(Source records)
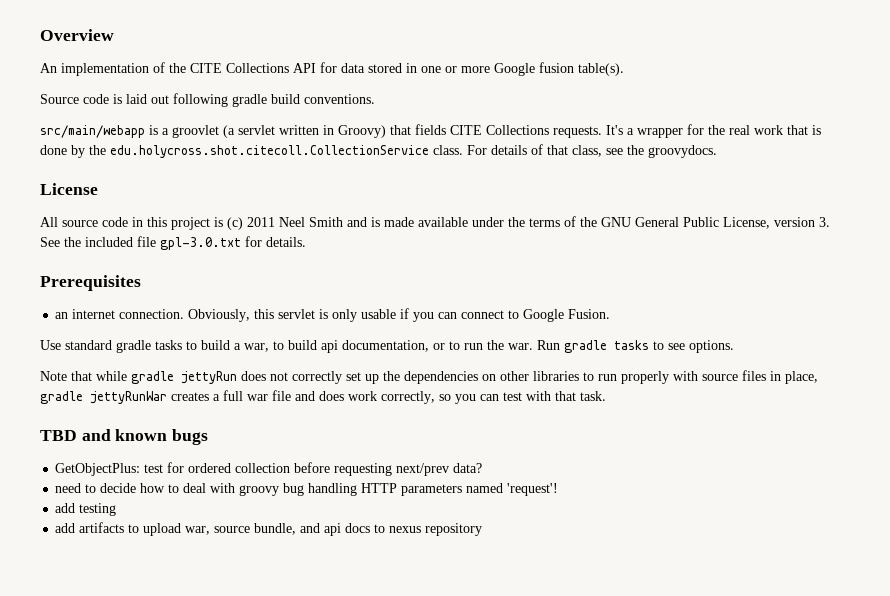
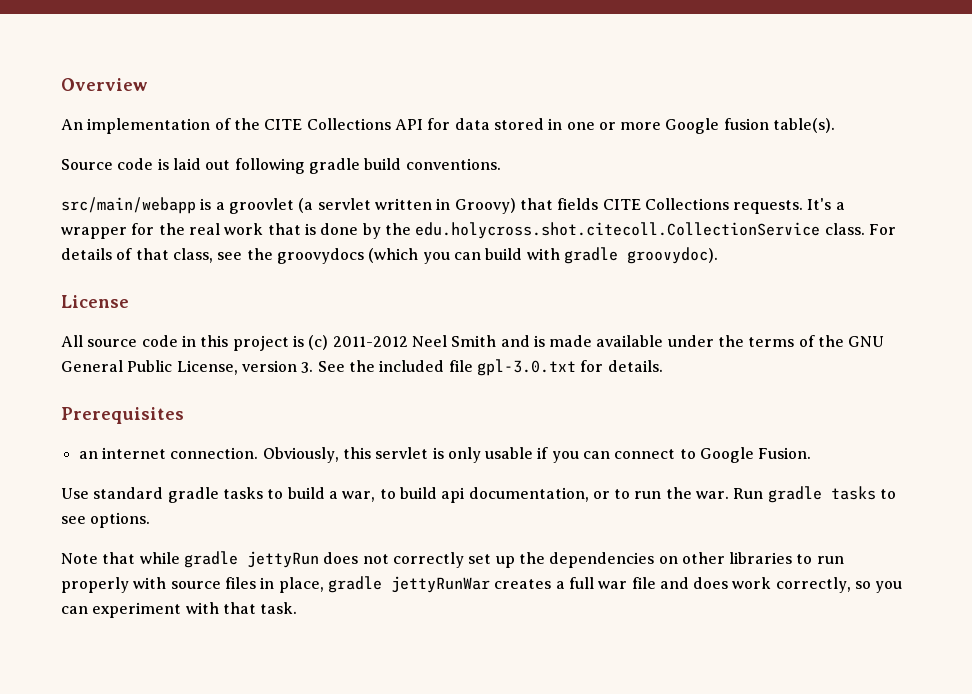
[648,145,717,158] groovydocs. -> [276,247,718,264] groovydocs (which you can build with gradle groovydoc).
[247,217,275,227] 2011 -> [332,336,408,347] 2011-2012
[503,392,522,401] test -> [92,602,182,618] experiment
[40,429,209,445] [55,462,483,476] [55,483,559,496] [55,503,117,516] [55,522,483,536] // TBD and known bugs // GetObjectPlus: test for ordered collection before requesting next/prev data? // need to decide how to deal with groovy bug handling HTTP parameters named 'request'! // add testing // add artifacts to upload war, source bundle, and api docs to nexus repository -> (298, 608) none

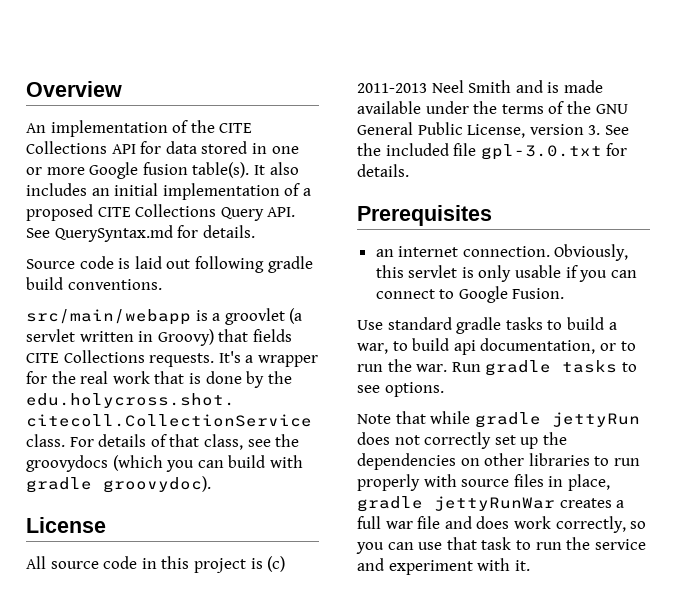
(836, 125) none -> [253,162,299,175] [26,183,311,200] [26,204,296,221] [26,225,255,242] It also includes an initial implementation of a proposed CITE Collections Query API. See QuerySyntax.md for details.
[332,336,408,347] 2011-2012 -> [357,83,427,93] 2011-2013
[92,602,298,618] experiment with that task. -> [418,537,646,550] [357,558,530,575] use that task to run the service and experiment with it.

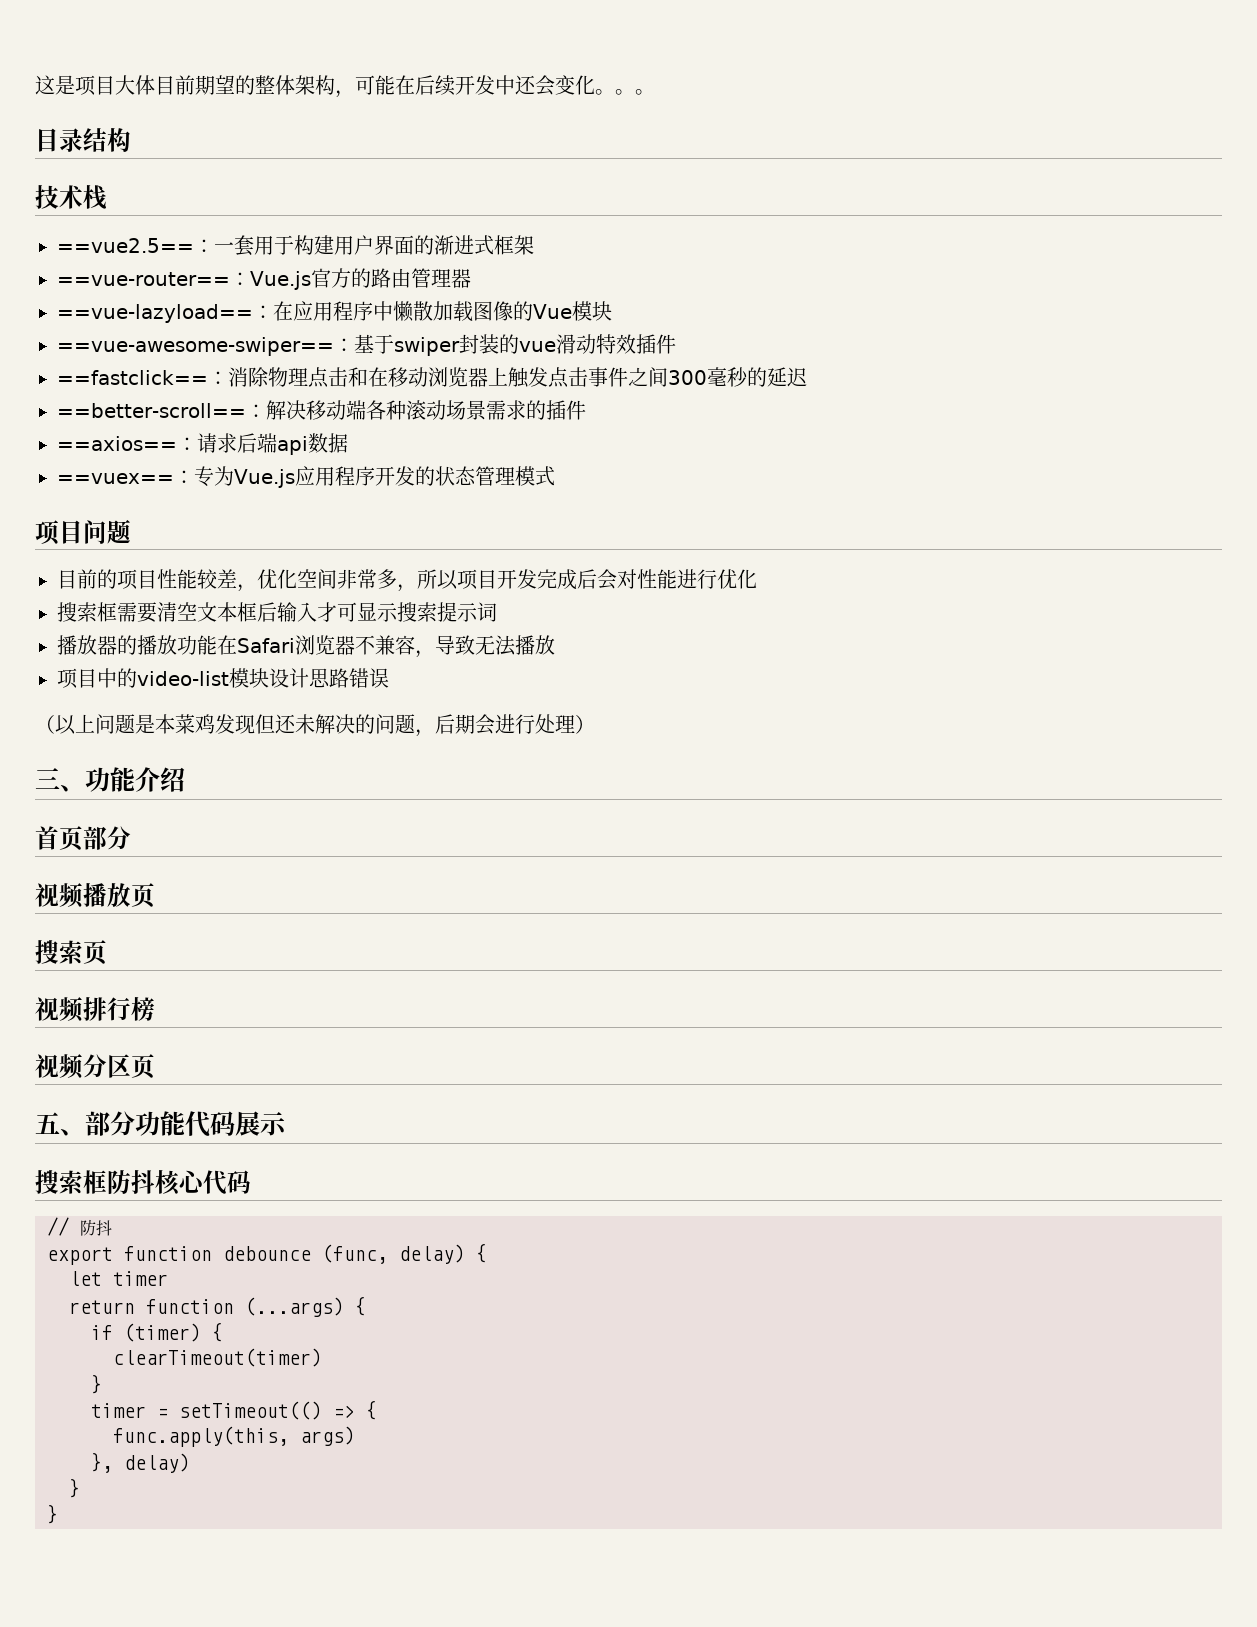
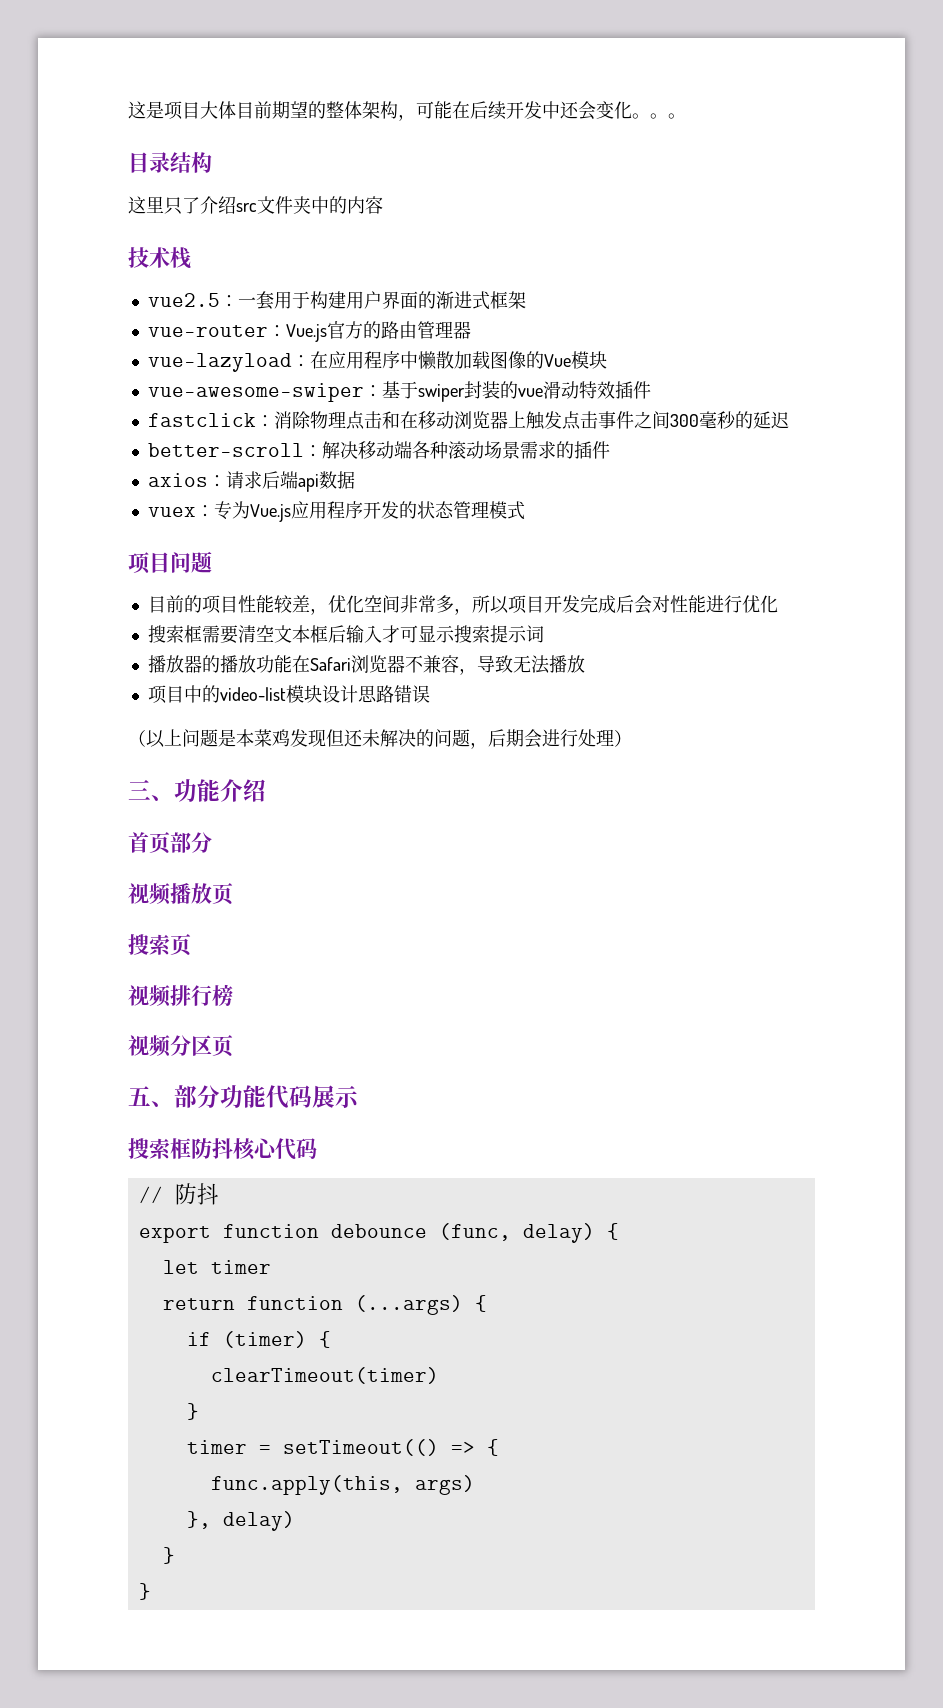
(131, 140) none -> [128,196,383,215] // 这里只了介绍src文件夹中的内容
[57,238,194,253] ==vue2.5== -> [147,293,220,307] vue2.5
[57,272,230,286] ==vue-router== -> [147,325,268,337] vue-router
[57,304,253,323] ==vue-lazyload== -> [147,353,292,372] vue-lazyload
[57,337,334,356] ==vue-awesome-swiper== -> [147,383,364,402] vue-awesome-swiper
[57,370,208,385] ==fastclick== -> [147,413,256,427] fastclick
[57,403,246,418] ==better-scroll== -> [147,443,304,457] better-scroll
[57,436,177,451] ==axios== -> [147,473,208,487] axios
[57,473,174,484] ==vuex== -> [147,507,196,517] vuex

HOW TO COMPLETE THIS TASK = Would you repeat the entries exactly, but with no pictures?

PROBLEM SOLUTION =
[648,145,717,158] groovydocs. -> [276,247,718,264] groovydocs (which you can build with gradle groovydoc).
[247,217,275,227] 2011 -> [332,336,408,347] 2011-2012
[503,392,522,401] test -> [92,602,182,618] experiment
[40,429,209,445] [55,462,483,476] [55,483,559,496] [55,503,117,516] [55,522,483,536] // TBD and known bugs // GetObjectPlus: test for ordered collection before requesting next/prev data? // need to decide how to deal with groovy bug handling HTTP parameters named 'request'! // add testing // add artifacts to upload war, source bundle, and api docs to nexus repository -> (298, 608) none

(836, 125) none -> [253,162,299,175] [26,183,311,200] [26,204,296,221] [26,225,255,242] It also includes an initial implementation of a proposed CITE Collections Query API. See QuerySyntax.md for details.
[332,336,408,347] 2011-2012 -> [357,83,427,93] 2011-2013
[92,602,298,618] experiment with that task. -> [418,537,646,550] [357,558,530,575] use that task to run the service and experiment with it.

(131, 140) none -> [128,196,383,215] // 这里只了介绍src文件夹中的内容
[57,238,194,253] ==vue2.5== -> [147,293,220,307] vue2.5
[57,272,230,286] ==vue-router== -> [147,325,268,337] vue-router
[57,304,253,323] ==vue-lazyload== -> [147,353,292,372] vue-lazyload
[57,337,334,356] ==vue-awesome-swiper== -> [147,383,364,402] vue-awesome-swiper
[57,370,208,385] ==fastclick== -> [147,413,256,427] fastclick
[57,403,246,418] ==better-scroll== -> [147,443,304,457] better-scroll
[57,436,177,451] ==axios== -> [147,473,208,487] axios
[57,473,174,484] ==vuex== -> [147,507,196,517] vuex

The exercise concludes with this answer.